Unfortunately, the Silicon Defense ACBM implementation was both memory inefficient and very tightly tied to snort. Even more unfortunately and unbelievably, snort's maintainers didn't even integrate their work! However, their research was very instructive on how to solve this problem. As a part of Hank, I have independently implemented the ACBM search algorithm and use it for all content searches. (It was rough, too! I've never coded anything as difficult as the ACBM code, but eventually, after a month and a half of reading the algorithm description over and over, I got it working and am happy with the result.) As a result of this code, Hank needs make only one or two passes (one pass each for caseful and caseless matching) over packet payloads searching for strings, regardless of how many patterns you have registered. With most NIDS programs, the number of passes, and therefore the total time cost, rises in proportion to the number of patterns. With Hank, more patterns merely require more memory; the speed of the search is mostly constrained by the length of the shortest pattern.

As Coit, Staniford and McAlerney point out in their paper, pattern matching is often the critical performance bottleneck in NIDS programs.

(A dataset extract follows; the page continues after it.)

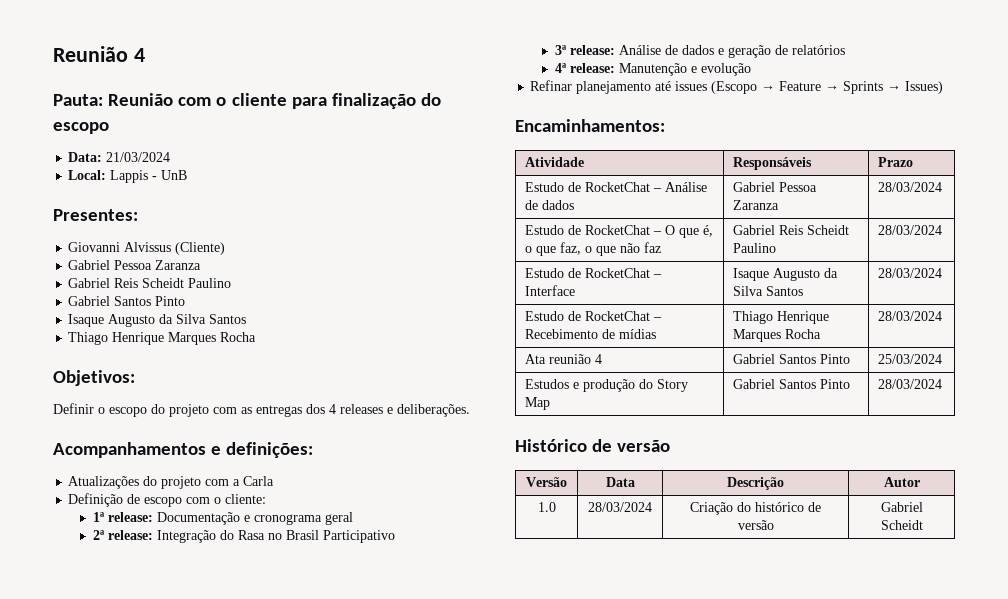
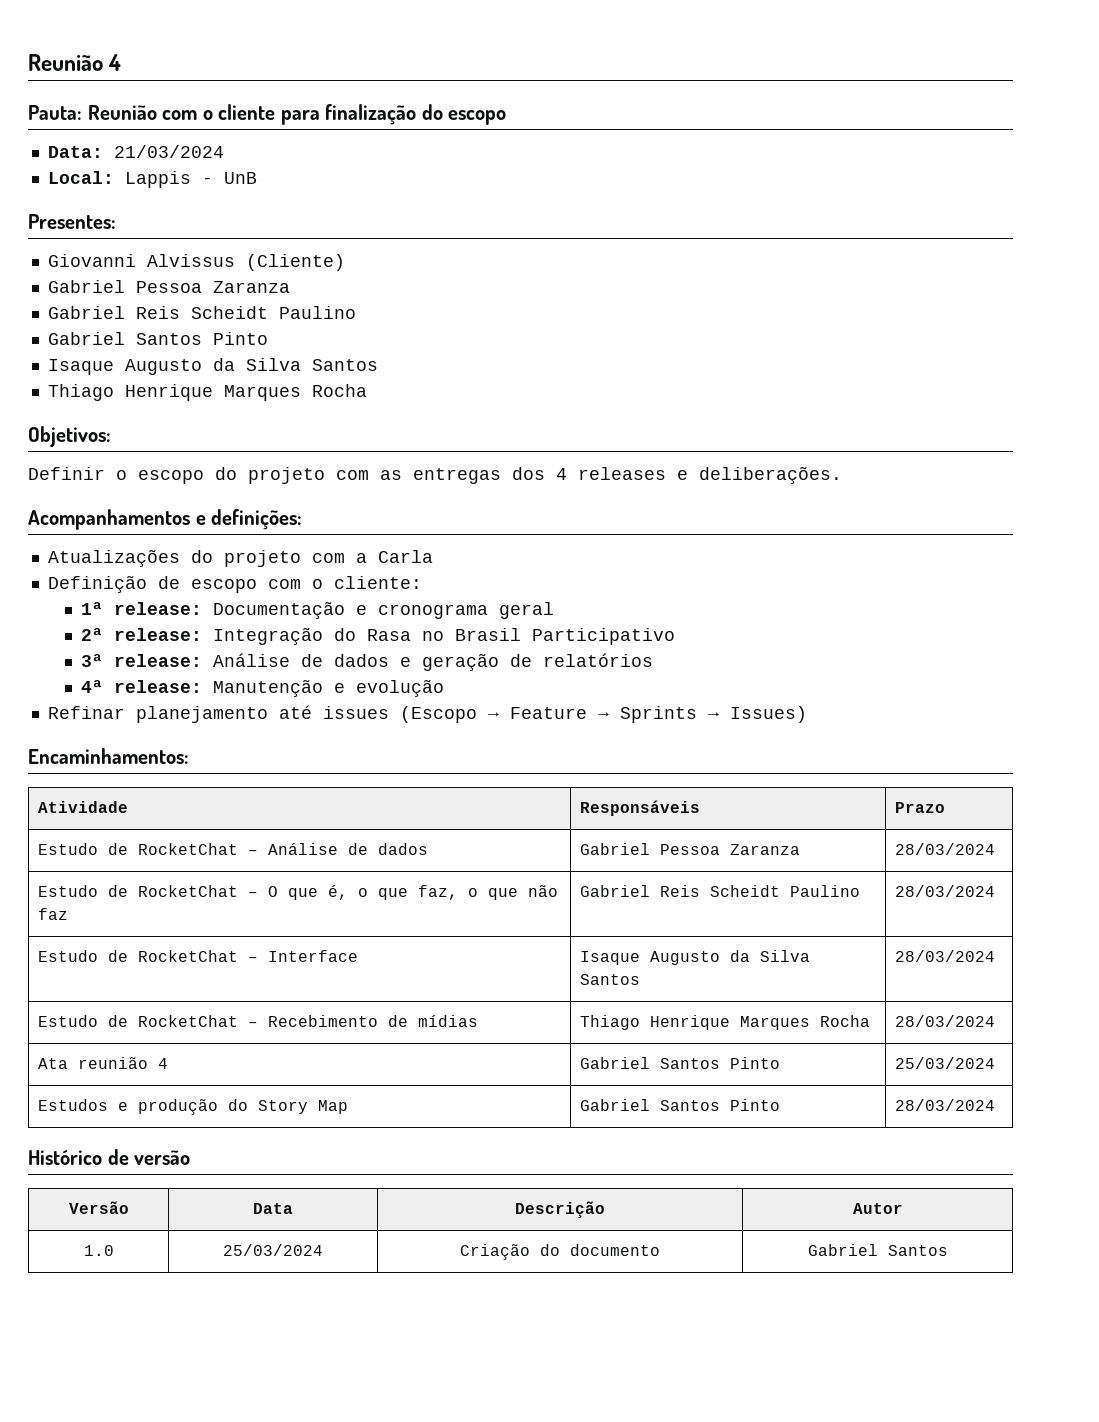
- 1.0 | 28/03/2024 | Criação do histórico de versão | Gabriel Scheidt
+ 1.0 | 25/03/2024 | Criação do documento | Gabriel Santos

With this implementation, Hank should be in a very competitive position when it comes to performance.


Snort compatibility

What good is a house with no furniture? Hank needs rules in order to be useful. To that end, I have created a conversion script that takes snort rules and converts them to Hank rules. It was able to convert all of the rules in a recent snort ruleset save three, and those three were actually invalid rules that snort's parser accepts. (I reported the problems, and Fyodor Yarochkin has fixed them in snort.) I then used snot to generate packets that matched the rules. I ran both snort and Hank against the generated packets and, every time I discovered a rule that snort detected and Hank did not, I debugged the conversion script or Hank until it did. As a result, I can with high confidence say that today Hank is truly compatible with snort's ruleset.

Unfortunately, I can't say that it performs very well with these rules. With Hank, the onus is on the rule writer to structure the tests in an optimal way, and the present snort_converter.pl script does not do a good job of that. While my microbenchmarks of Hank's performance on individual operations indicate that Hank will be very competitive with snort in terms of performance, the rules will have to be tuned before this will happen. This is one of the main reasons that I do not yet suggest Hank's use in a production capacity.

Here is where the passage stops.